Quand nous étions enfants, c’est avec impatience que nous attendions le jour du sacrifice du cochon. En principe un jeudi, car nous n’avions pas classe ce jour-là, et après la foire aux cochons gras du 17 janvier à Hérépian, où papa et pépé allaient le choisir, bien gros et bien dodu. (A l’époque, on ne parlait pas de cholestérol, on ne connaissait pas ce mot).

            Le matin de ce jour mémorable, on installait le cournut (sorte de grande comporte en bois) sur la place du village, on attendait le saigneur. Les hommes aidaient à tenir la bête qui quelquefois se débattait fortement. Sitôt le sang recueilli, dans une grande bassine, sur des tranches de pain pour faire le boudin noir, on ébouillantait l’animal pour lui faire la couenne bien blanche. Une fois les tripes sorties, les femmes allaient au ruisseau pour les nettoyer.

            C’était jour de grande fête à la maison. Il fallait bien nourrir tous les participants ! Le lapin en civet sauce noire, après une bonne soupe, pour se réchauffer, car à cette époque, fin janvier il faisait très froid, et presque toujours il y avait de la glace dans les caniveaux. Au menu donc, le traditionnel ragoût de scorsonères (sorte de salsifis qu goût plus prononcé) avec du coustillon de cochon. Le poulet rôti et le gâteau fabrication maison.

            Les rallonges de la table de la salle à manger mises, nous étions une quinzaine autour.

            La sœur aînée de maman venait nous aider car elle s’y connaissait en « fricasse » (ou fatigue : noms donnés à la campagne à la préparation du porc, qui nécessitait beaucoup de travail et par-là même beaucoup de fatigue). Il n’y avait pas sa pareille, pour saler, poivrer, goûter. Je n’oublie pas la bonne odeur du thym et du poivre mêlés pour parfumer les pâtés et les boudins !!!

            L’après-midi, les femmes préservées par un grand tablier blanc, le désossage commençait, pour récupérer la viande destinée à faire la saucisse. Nous nous relayions, mes frères et moi, pour tourner la manivelle de la machine à hacher, c’était dur et pénible, mais nous n’aurions pas donné notre place pour un empire.  Une fois la viande serrée dans un grand linge blanc noué des quatre coins, on pesait le tout avec la balance romaine. Après venait le « difficile » calcul du poids du sel ; on salait de 28 ou de 30, c’est à dire 1 livre de sel fin pour 28 ou 30 livres de chair à saucisse ; (les forts en calcul se faisaient un plaisir d’effectuer la règle de trois).

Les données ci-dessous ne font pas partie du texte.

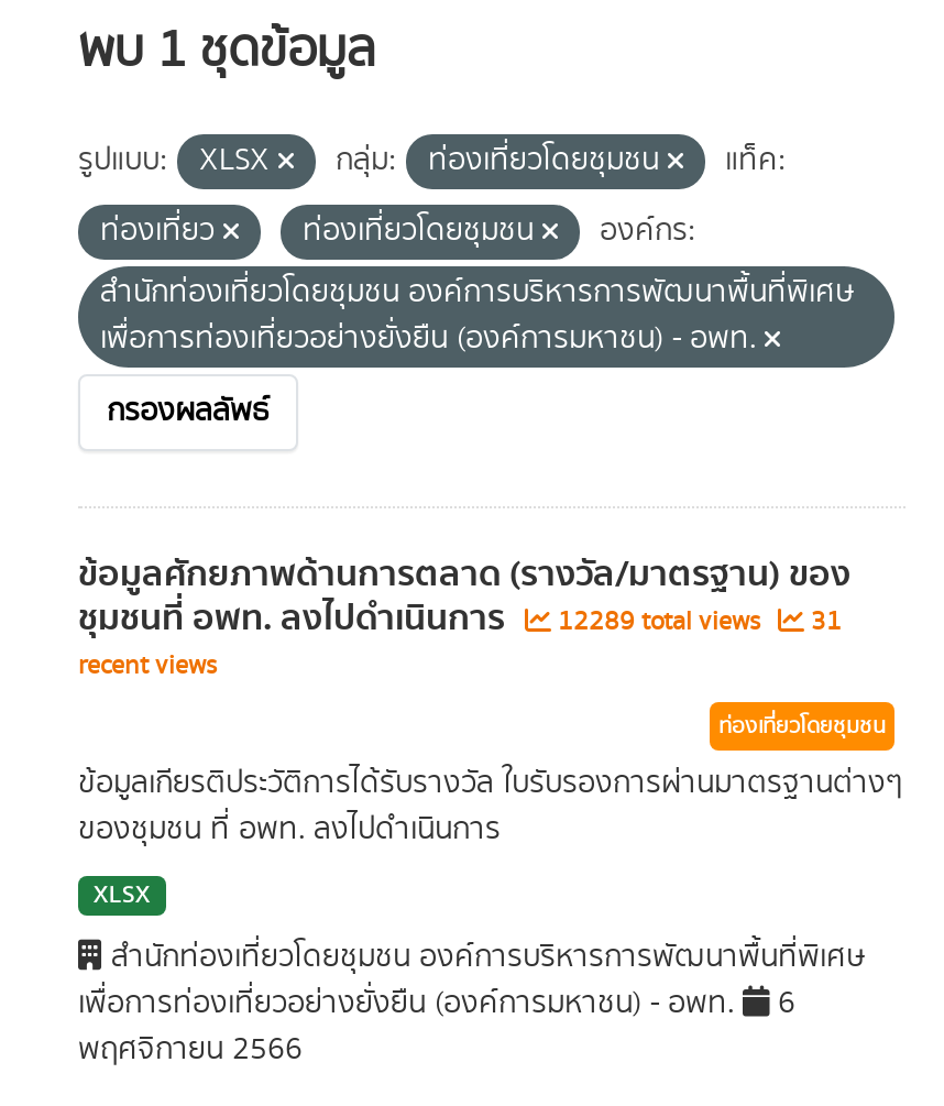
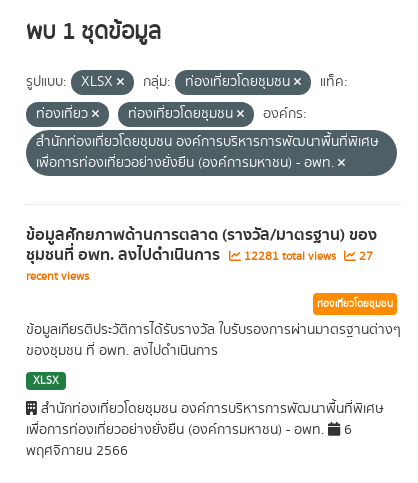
[107,389,270,433] กรองผลลัพธ์ -> none
[551,603,767,640] 12289 total views -> [241,248,339,265] 12281 total views
[804,603,842,640] 31 -> [356,248,373,265] 27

            Une fois viande et sel bien pétris, on entonnait le mélange toujours à la machine, et les jolis plis de saucisse sortaient luisants et appétissants. La « fatigue » n’était pas terminée pour autant. Pour le lendemain, il restait encore à faire le fricandeau, en boules et en terrines, les andouilles et la saucisse blanche, ainsi que la graisse fine. Dans le grand chaudron de cuivre, préalablement nettoyé au sel fin et au vinaigre (et que ça brille) on mettait à fondre les parties grasses du cochon, sur un bon feu de souches de vigne. Le résidu donnait le « gratalou fin » ou rillettes que l’on mangeait en tartines. La graisse était stockée dans de grands pots de grès vernis, et servait à cuisiner toute l’année.

            AH ! cette odeur de chaudron, âcre et fade, qui nous enchantait alors et nous écœurerait aujourd’hui. Il restait encore à saler lards et jambons, un peu de poivre et de sel fin et ensuite recouverts de gros sel pendant  au moins 40 jours puis mis à sécher au grenier dans un sac blanc.

            Il était d’usage d’offrir à la famille ayant aidé à la fricasse, un boudin et un pli de saucisse, ou un morceau de « tindelle » (filet de porc ou longe), à charge de revanche.

 

            Bon appétit ! et à l’an que ben …

 

Article paru dans le bulletin d'informations de la commune de Combes en juillet 2000.